§ **Provided data**:
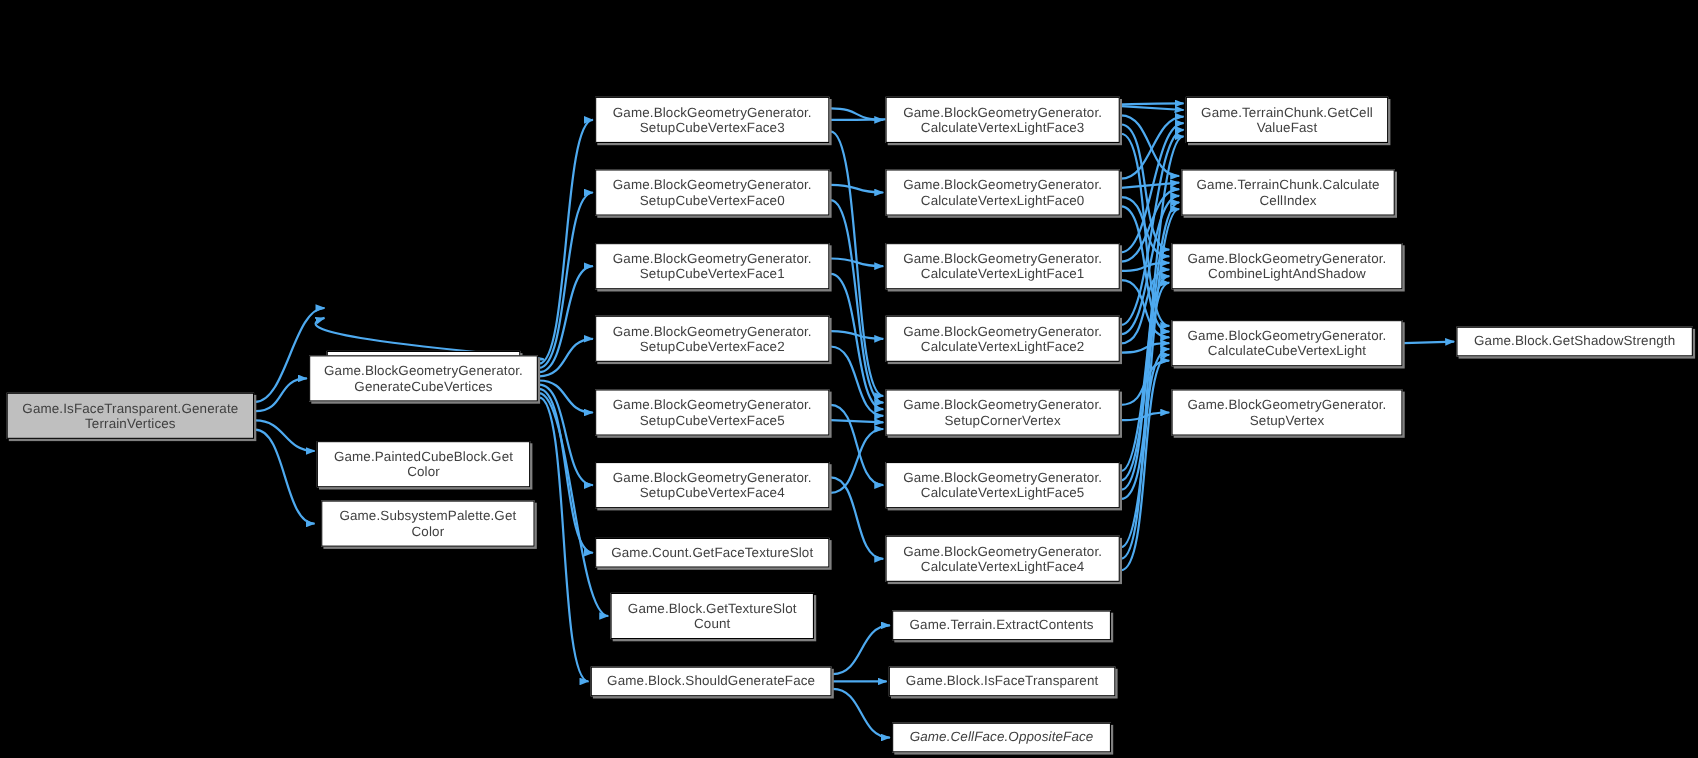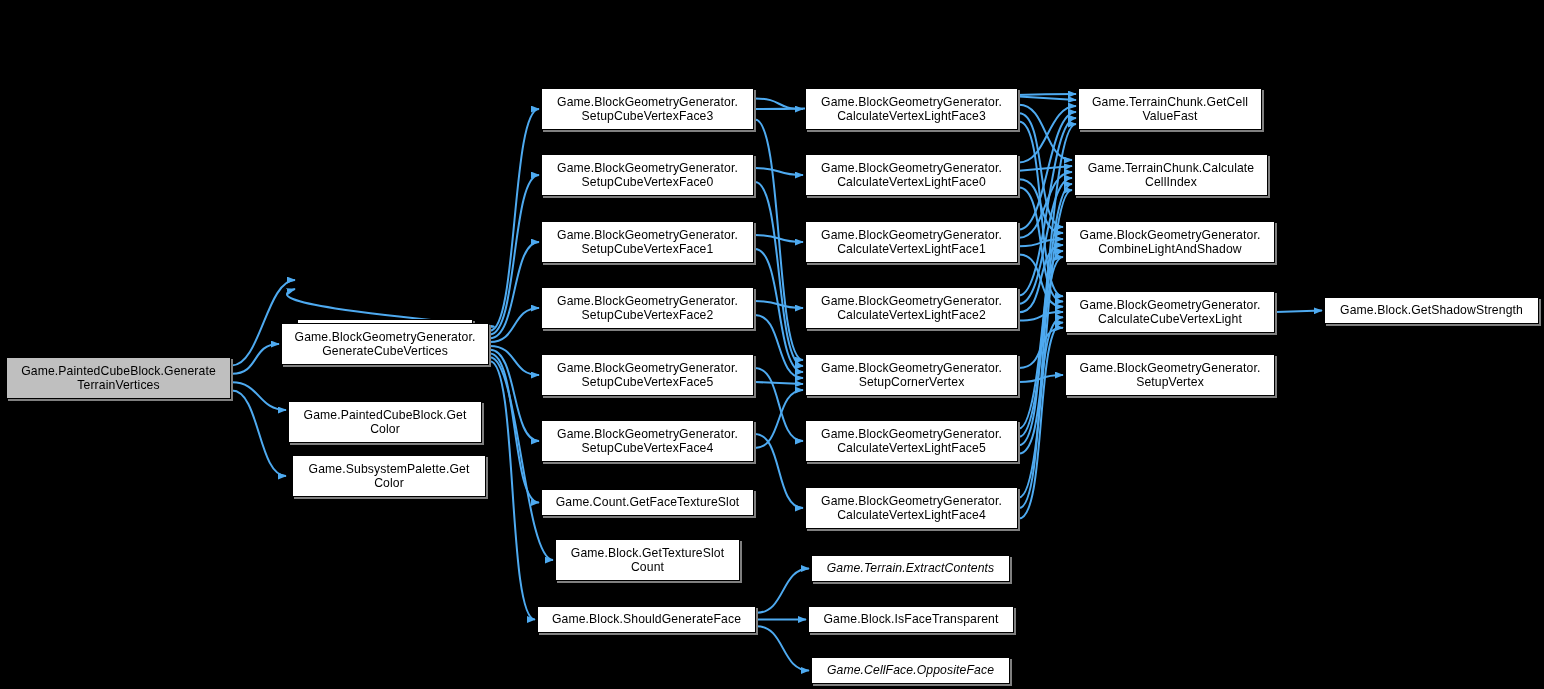"Game.BlockGeometryGenerator." .node-box { color: #000000 -> #404040 }
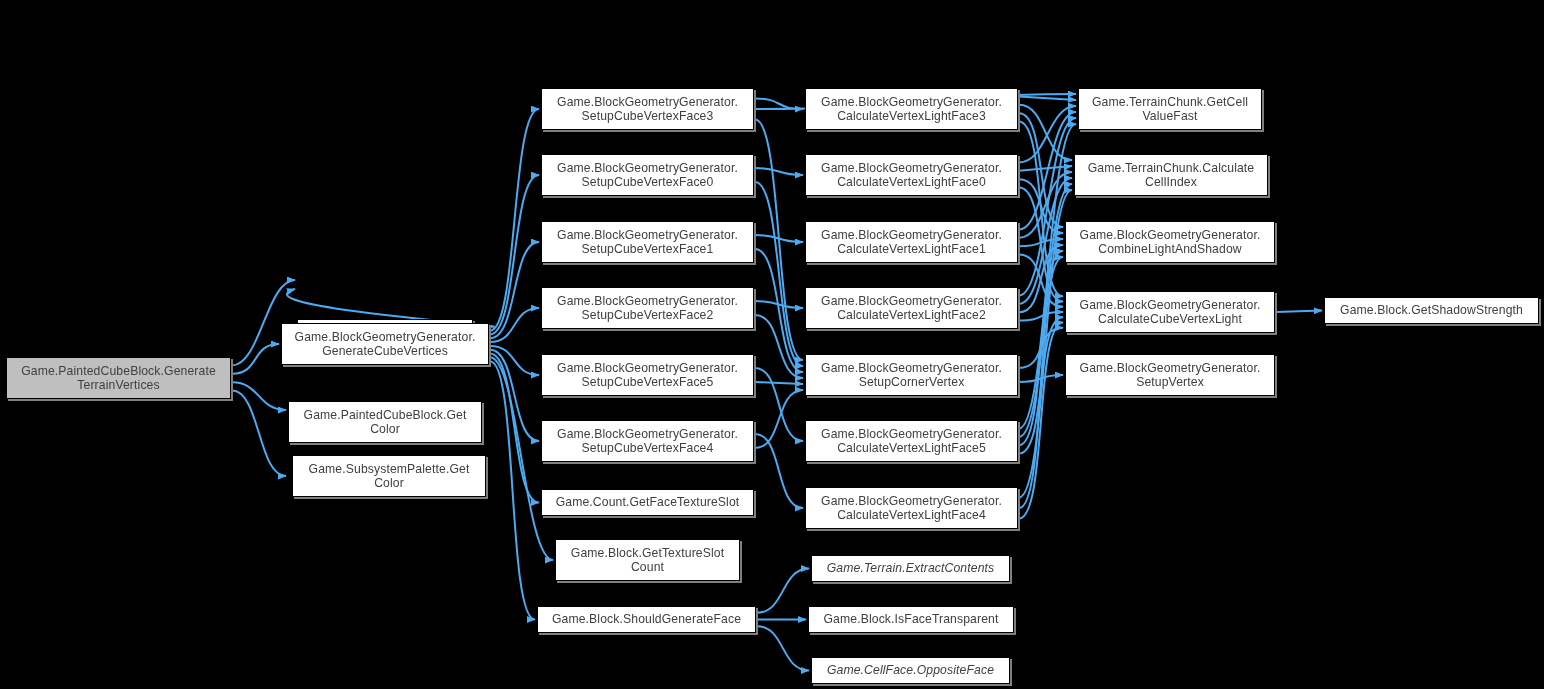"Game.PaintedCubeBlock.Generate" span.node-label { text: Game.PaintedCubeBlock.Generate -> Game.IsFaceTransparent.Generate }
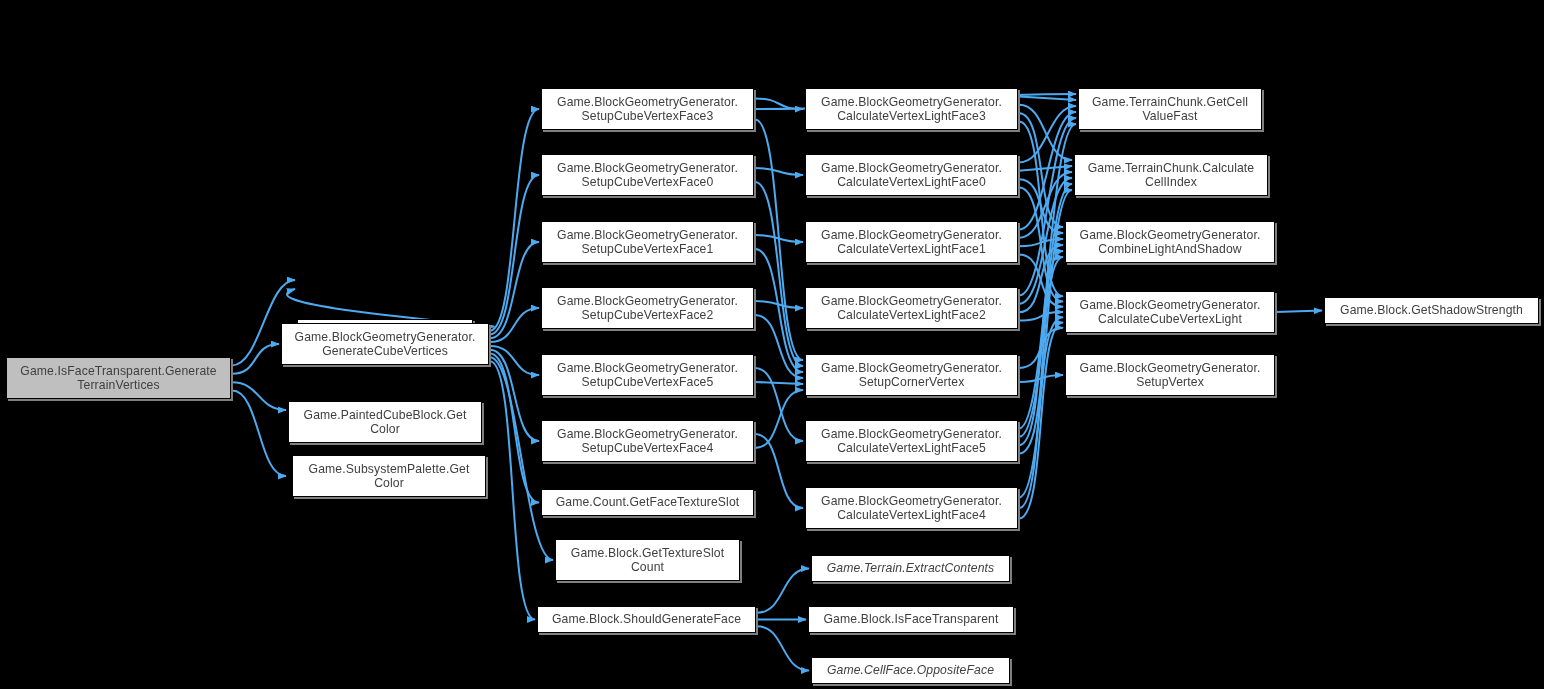"Game.Terrain.ExtractContents" div.node-box { font-style: italic -> none }
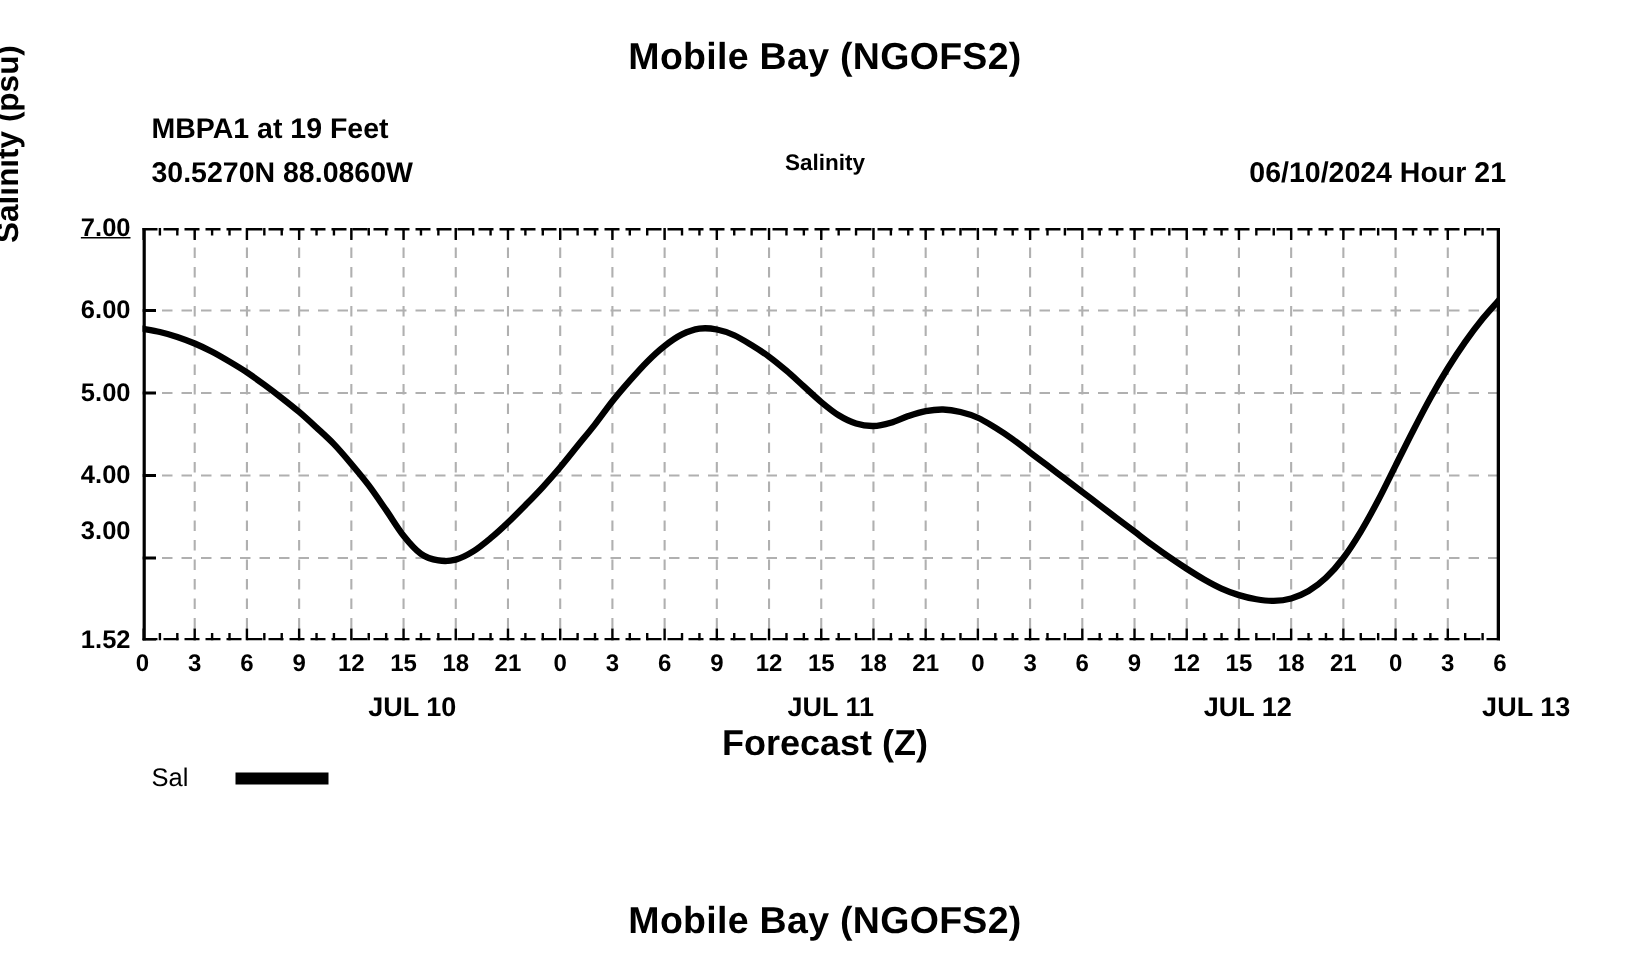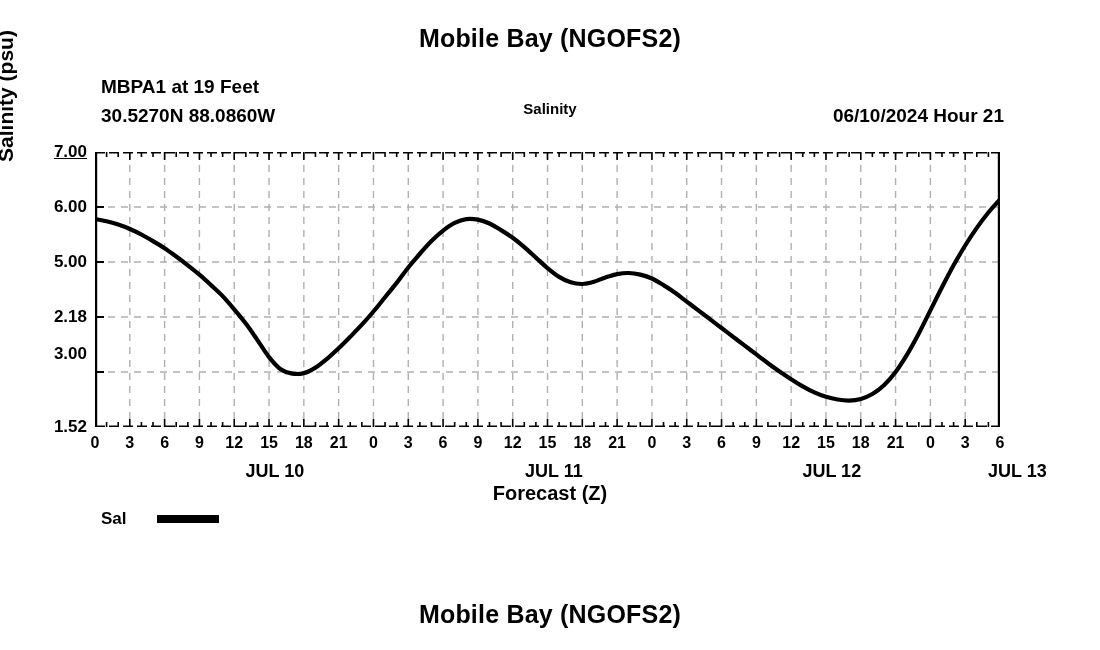"2.18" div.ytick { text: 2.18 -> 4.00 }
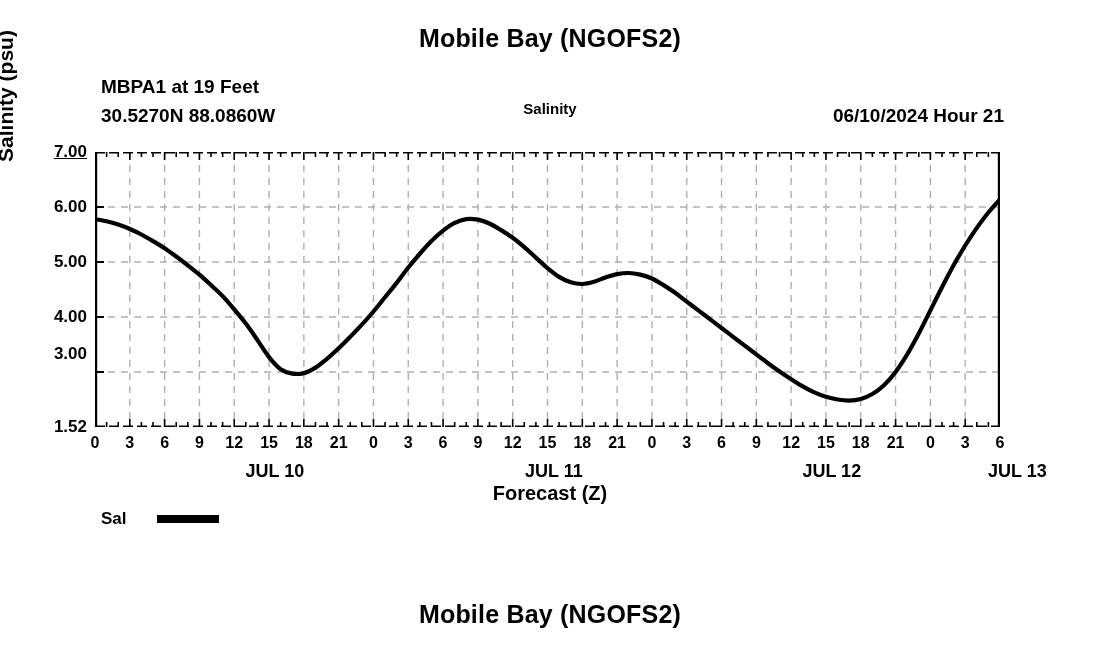"Forecast (Z)" .xaxis-title { font-size: 20px -> 24px }
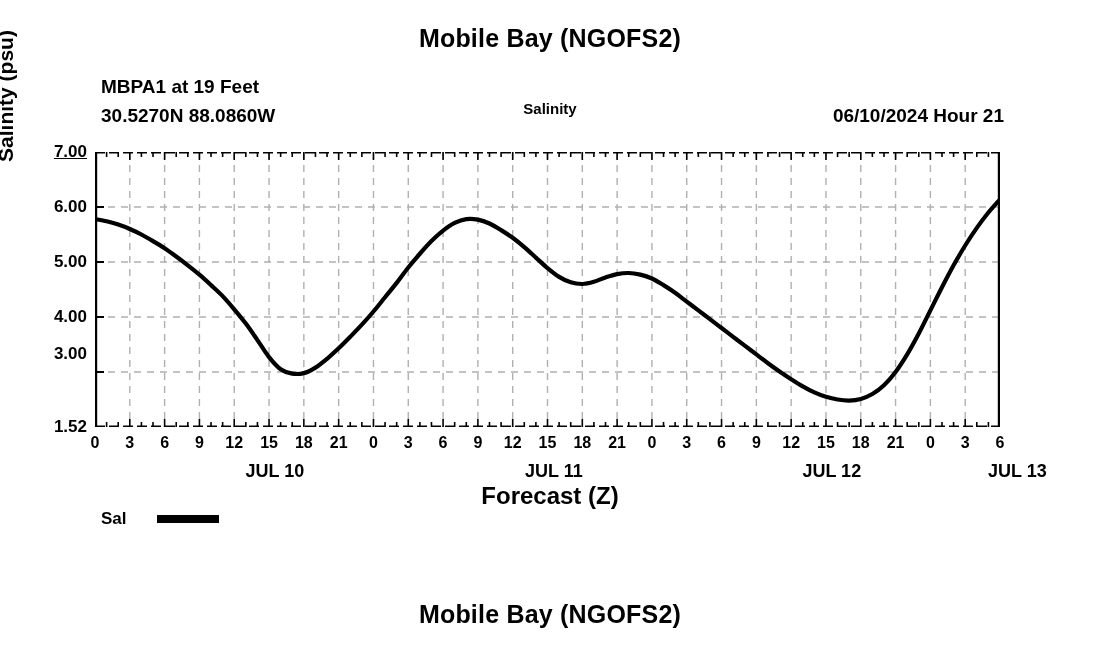"Sal" .legend-label { font-weight: bold -> normal }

§ **Work order**: Transcribe exactly the span of lines from the line holding "text: 2.18 ->" through the last line above, both included. Pictures stay out.

§ **Written answer**:
"2.18" div.ytick { text: 2.18 -> 4.00 }
"Forecast (Z)" .xaxis-title { font-size: 20px -> 24px }
"Sal" .legend-label { font-weight: bold -> normal }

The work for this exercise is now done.